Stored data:
::::

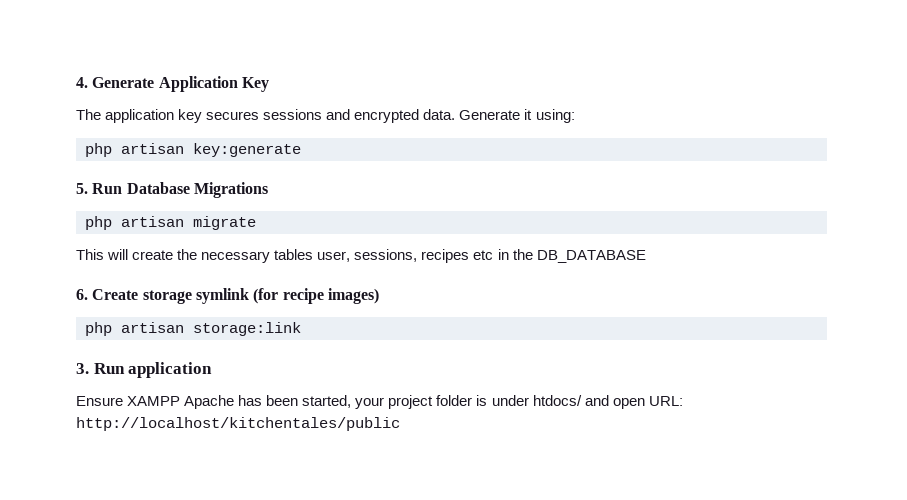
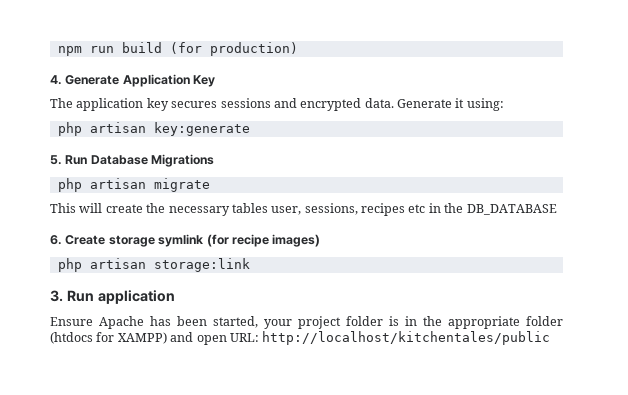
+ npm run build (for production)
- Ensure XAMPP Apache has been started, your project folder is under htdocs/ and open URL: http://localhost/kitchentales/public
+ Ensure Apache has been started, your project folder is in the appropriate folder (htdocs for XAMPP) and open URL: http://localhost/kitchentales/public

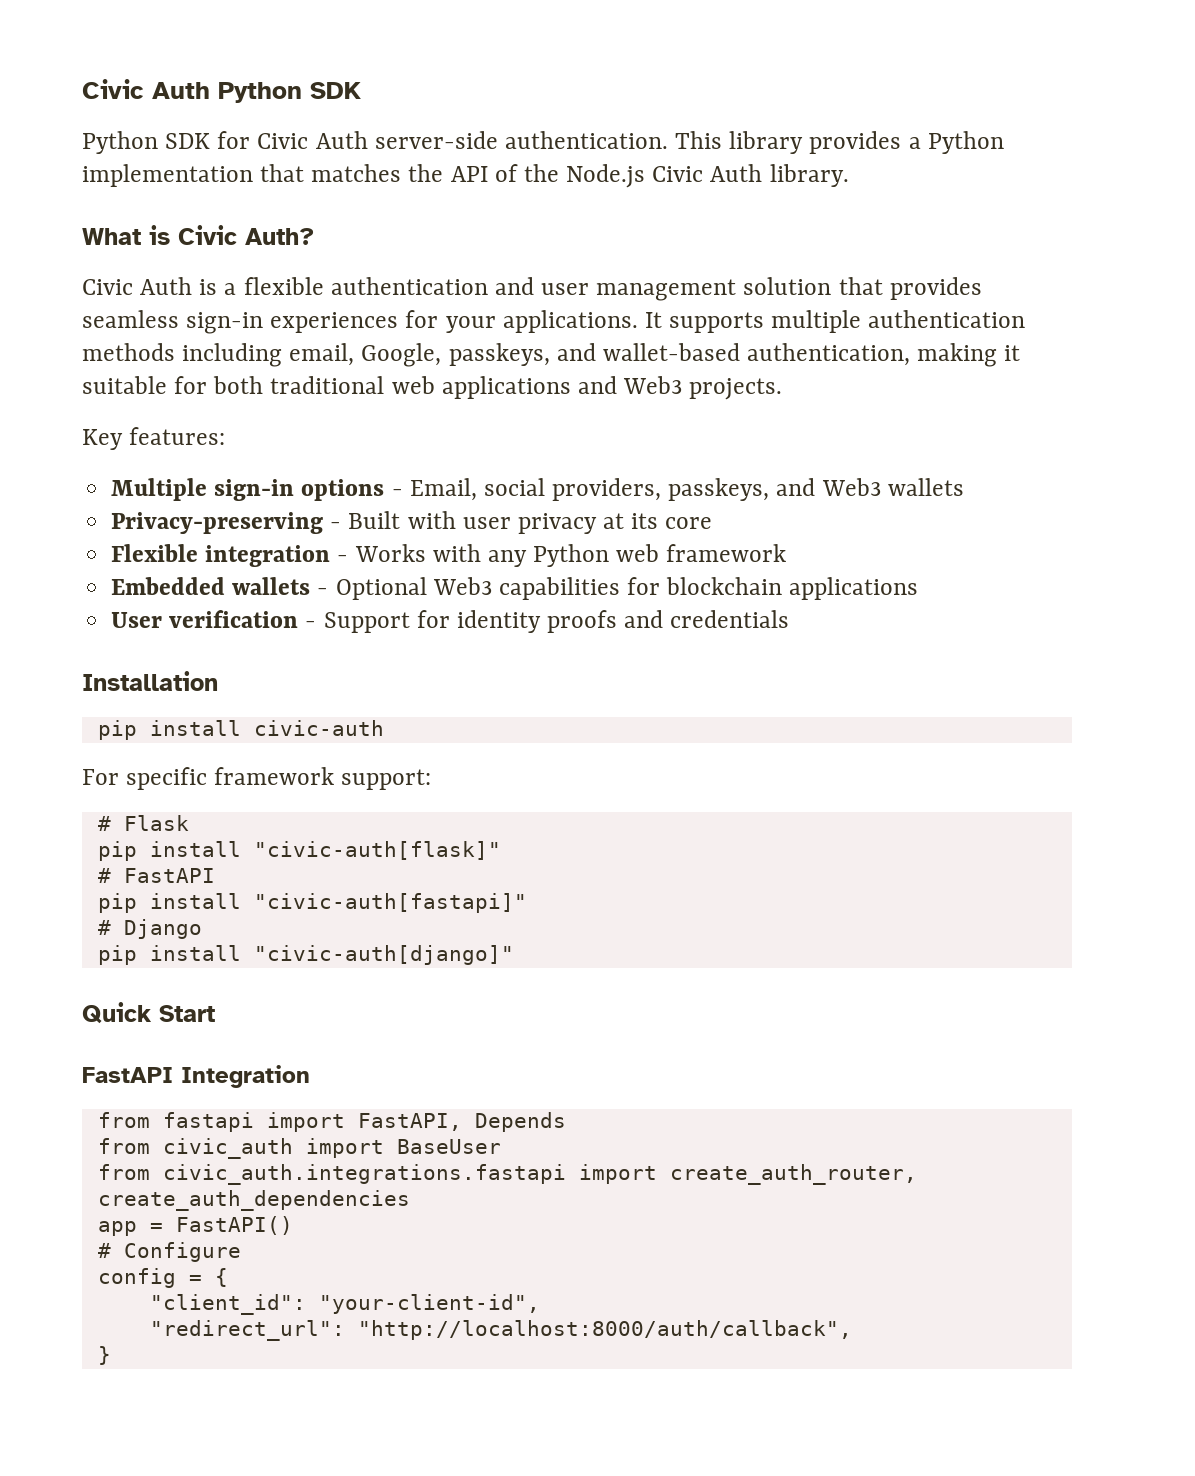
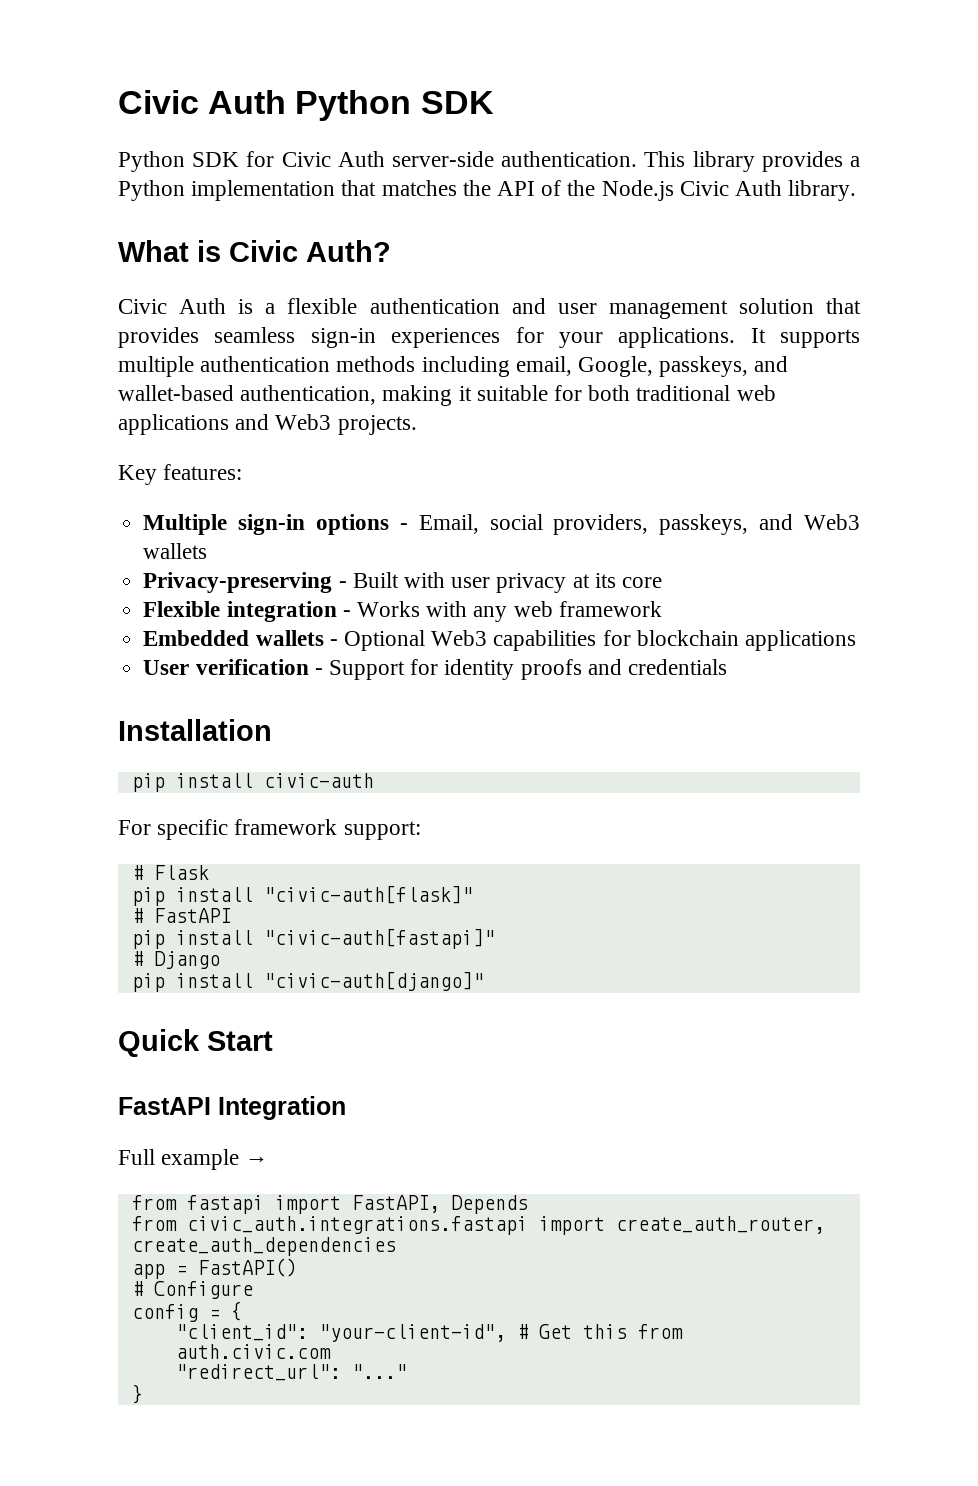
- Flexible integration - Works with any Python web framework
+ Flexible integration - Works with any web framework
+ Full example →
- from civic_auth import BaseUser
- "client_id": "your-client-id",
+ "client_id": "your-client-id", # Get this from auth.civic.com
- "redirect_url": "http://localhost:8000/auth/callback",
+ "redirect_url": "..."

::::

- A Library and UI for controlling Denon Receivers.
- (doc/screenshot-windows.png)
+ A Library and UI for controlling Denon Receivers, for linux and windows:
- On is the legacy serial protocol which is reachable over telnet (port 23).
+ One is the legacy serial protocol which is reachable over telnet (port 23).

::::

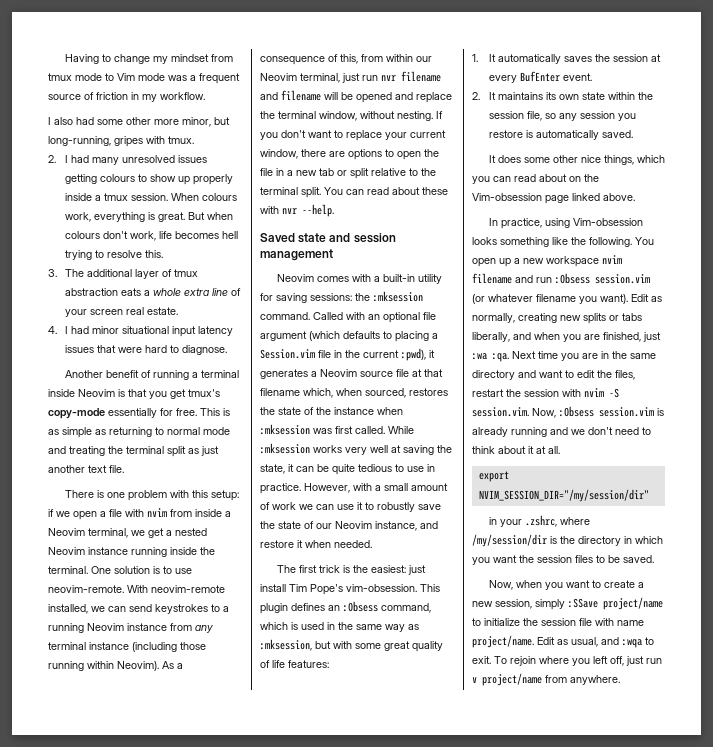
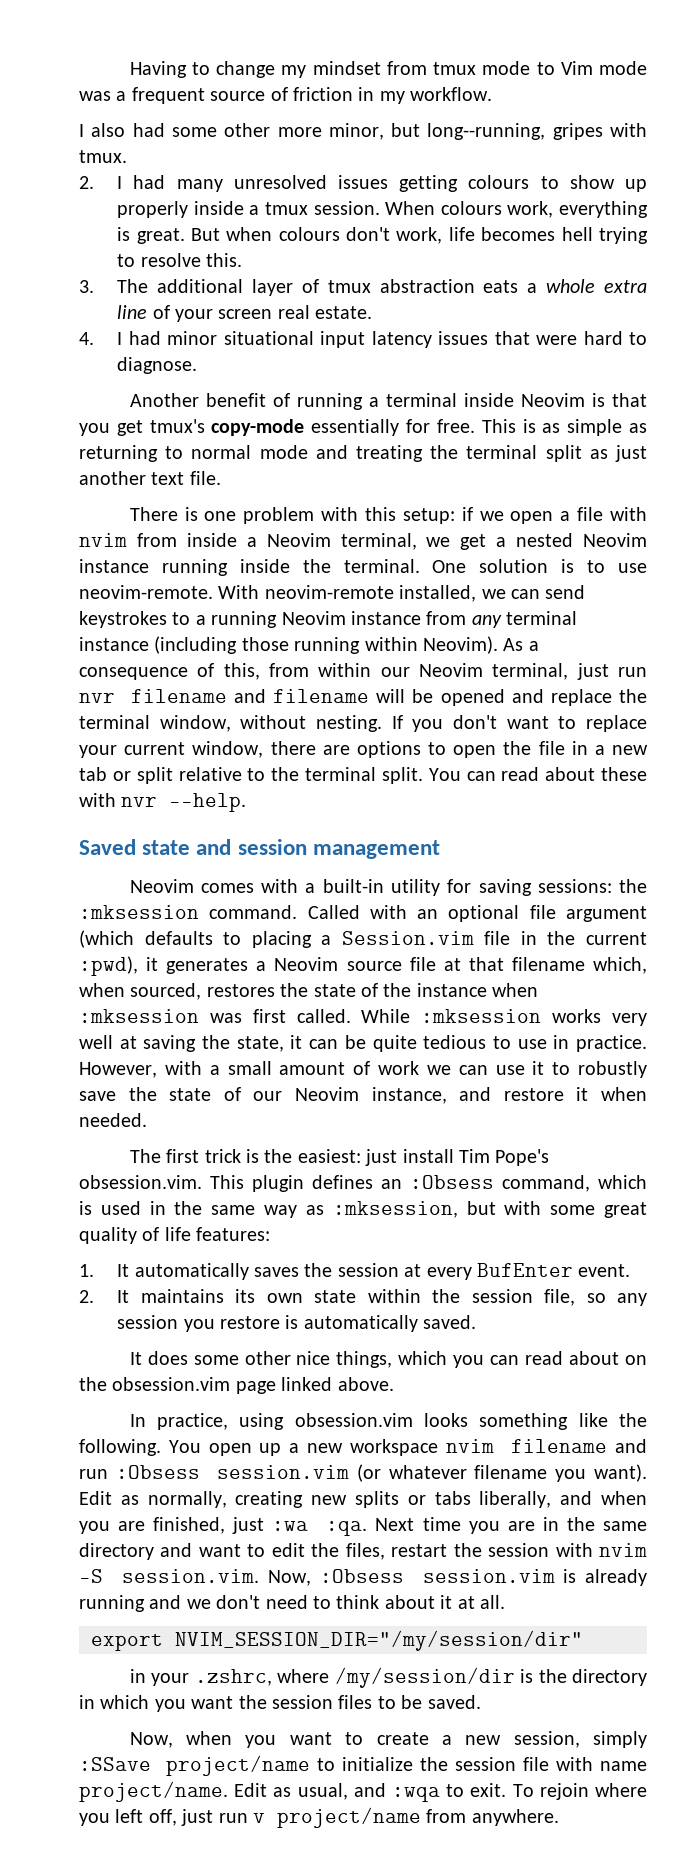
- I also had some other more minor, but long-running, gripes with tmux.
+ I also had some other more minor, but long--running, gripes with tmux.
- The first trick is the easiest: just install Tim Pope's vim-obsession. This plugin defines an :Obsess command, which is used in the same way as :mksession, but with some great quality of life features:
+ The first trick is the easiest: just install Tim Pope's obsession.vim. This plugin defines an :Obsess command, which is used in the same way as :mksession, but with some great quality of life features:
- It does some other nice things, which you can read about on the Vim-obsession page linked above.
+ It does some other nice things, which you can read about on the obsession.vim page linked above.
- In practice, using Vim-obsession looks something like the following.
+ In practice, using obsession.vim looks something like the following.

::::

WHAT TO DO:
Both the line containing "Tim Pope's obsession.vim." and the line containing "obsession.vim looks something like the following." belong in the answer. Print them and every line above that falls between them exactly, and no others.

ANSWER:
+ The first trick is the easiest: just install Tim Pope's obsession.vim. This plugin defines an :Obsess command, which is used in the same way as :mksession, but with some great quality of life features:
- It does some other nice things, which you can read about on the Vim-obsession page linked above.
+ It does some other nice things, which you can read about on the obsession.vim page linked above.
- In practice, using Vim-obsession looks something like the following.
+ In practice, using obsession.vim looks something like the following.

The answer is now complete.